**Task statement:** Isolate every line in the records below with "Glue" in it.

**Information given:**
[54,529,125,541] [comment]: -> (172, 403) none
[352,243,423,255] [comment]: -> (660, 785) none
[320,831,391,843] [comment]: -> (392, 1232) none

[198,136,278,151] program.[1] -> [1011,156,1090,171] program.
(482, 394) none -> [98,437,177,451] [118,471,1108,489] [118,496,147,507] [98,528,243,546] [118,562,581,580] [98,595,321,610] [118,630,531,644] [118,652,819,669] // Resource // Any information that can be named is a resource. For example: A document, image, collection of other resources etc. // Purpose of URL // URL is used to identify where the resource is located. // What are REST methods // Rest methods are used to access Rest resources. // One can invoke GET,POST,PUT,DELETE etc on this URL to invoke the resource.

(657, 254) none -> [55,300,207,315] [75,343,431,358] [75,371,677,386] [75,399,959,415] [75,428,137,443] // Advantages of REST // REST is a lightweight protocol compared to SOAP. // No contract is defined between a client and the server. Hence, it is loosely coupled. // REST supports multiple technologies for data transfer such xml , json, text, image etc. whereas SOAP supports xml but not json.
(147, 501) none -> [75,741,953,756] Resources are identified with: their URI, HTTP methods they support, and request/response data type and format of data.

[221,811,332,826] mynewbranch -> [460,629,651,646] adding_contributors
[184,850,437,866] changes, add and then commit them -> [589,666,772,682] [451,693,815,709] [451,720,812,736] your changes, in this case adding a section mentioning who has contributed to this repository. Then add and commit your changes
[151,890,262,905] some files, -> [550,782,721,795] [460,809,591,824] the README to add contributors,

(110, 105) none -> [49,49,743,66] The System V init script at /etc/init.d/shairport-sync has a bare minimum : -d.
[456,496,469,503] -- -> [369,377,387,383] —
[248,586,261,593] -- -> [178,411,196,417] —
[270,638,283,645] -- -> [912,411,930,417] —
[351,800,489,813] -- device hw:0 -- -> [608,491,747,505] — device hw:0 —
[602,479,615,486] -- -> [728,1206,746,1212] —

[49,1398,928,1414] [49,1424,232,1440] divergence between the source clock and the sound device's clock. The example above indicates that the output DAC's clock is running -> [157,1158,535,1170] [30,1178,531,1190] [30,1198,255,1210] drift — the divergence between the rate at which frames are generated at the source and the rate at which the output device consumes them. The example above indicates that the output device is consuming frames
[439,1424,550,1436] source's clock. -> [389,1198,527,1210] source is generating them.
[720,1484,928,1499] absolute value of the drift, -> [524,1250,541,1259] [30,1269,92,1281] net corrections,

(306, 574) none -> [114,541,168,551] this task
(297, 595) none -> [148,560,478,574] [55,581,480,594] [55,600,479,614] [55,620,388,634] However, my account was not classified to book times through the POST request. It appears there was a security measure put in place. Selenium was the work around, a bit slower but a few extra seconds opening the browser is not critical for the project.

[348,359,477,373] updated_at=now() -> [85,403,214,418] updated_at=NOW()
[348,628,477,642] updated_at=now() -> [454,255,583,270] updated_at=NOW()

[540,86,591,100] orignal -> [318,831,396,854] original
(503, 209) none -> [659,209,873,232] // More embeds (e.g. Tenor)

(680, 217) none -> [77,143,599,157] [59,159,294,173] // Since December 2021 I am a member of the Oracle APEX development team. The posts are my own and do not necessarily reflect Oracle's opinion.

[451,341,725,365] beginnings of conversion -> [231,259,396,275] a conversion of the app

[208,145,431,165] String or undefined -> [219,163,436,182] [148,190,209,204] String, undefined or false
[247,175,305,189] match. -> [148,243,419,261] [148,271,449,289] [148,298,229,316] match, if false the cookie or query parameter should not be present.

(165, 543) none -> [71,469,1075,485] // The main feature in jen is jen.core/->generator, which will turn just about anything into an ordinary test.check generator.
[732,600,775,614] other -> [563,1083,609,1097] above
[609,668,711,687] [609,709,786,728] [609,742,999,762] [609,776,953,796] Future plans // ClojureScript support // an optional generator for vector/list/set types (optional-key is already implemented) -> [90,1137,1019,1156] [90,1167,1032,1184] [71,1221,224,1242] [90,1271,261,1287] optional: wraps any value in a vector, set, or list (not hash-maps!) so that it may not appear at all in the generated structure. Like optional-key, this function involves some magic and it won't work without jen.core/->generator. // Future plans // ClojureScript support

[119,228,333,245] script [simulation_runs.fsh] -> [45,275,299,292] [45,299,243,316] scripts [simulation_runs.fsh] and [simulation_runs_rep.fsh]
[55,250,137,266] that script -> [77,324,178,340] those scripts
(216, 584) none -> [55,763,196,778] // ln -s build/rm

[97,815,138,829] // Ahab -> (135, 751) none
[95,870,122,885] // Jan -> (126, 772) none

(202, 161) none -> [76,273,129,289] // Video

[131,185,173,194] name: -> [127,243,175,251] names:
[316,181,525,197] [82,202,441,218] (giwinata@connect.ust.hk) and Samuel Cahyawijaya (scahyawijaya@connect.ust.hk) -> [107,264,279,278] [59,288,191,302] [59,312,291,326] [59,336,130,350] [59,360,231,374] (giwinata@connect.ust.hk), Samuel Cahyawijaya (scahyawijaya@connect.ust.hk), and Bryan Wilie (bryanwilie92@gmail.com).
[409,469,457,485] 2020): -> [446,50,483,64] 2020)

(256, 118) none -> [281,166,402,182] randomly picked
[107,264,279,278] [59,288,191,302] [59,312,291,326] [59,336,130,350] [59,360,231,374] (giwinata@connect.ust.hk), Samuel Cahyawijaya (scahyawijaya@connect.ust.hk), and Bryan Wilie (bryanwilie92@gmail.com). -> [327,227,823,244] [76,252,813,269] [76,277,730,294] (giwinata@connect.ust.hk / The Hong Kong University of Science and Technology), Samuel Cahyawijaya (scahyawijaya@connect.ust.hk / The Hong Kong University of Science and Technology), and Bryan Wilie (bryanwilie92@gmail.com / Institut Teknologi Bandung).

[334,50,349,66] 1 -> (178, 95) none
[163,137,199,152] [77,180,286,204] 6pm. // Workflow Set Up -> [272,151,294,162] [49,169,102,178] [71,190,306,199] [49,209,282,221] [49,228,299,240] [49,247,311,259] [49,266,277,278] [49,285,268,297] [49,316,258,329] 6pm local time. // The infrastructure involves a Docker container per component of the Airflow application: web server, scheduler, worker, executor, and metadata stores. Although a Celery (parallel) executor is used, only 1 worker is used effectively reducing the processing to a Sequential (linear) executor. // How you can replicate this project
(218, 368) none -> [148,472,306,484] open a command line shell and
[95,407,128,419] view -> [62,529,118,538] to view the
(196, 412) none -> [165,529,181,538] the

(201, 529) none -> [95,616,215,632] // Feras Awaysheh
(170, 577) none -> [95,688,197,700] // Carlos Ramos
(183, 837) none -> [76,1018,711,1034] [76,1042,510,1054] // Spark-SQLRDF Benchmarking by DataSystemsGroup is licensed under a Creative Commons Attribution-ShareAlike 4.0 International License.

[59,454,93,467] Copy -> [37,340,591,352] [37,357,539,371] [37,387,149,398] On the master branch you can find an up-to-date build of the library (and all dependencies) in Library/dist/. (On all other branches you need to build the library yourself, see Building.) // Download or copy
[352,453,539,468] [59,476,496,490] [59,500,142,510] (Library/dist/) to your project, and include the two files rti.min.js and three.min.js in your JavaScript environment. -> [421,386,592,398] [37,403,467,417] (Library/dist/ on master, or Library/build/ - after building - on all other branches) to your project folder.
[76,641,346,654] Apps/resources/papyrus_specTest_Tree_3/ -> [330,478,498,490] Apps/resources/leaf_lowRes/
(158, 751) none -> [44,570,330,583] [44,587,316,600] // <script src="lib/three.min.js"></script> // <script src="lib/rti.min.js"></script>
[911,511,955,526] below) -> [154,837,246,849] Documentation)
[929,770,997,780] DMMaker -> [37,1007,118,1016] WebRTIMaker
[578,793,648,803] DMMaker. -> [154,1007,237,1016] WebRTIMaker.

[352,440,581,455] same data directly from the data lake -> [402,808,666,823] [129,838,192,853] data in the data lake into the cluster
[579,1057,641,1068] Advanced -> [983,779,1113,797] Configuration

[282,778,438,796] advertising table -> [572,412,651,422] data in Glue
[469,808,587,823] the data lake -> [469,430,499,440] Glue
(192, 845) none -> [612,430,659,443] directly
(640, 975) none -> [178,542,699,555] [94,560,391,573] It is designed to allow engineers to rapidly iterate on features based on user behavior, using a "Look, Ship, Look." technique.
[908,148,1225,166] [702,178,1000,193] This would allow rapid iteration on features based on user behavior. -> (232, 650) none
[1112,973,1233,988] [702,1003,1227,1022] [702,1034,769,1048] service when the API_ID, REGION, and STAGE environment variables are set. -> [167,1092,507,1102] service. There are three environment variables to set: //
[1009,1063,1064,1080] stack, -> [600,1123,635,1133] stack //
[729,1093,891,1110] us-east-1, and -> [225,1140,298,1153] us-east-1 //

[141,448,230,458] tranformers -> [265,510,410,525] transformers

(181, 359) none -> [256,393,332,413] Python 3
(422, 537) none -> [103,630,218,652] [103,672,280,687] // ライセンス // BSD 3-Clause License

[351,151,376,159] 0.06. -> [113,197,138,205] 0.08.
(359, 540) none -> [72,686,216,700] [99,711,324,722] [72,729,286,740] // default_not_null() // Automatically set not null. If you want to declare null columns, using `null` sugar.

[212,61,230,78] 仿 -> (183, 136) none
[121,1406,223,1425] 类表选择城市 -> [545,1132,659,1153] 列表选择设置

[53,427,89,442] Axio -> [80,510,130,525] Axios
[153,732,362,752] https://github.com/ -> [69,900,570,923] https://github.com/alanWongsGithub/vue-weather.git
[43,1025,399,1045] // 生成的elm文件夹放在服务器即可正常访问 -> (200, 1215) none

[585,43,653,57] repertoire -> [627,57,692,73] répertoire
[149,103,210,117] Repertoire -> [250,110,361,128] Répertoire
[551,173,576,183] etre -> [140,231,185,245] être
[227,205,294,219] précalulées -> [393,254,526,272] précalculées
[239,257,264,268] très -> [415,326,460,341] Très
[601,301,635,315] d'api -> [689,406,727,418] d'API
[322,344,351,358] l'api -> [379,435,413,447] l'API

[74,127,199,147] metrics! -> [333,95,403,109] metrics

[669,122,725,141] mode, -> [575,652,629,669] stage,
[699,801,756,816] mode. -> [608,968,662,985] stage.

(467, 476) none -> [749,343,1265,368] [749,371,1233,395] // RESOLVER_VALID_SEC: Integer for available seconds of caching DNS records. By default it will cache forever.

**Solved exercise:**
[282,778,438,796] advertising table -> [572,412,651,422] data in Glue
[469,808,587,823] the data lake -> [469,430,499,440] Glue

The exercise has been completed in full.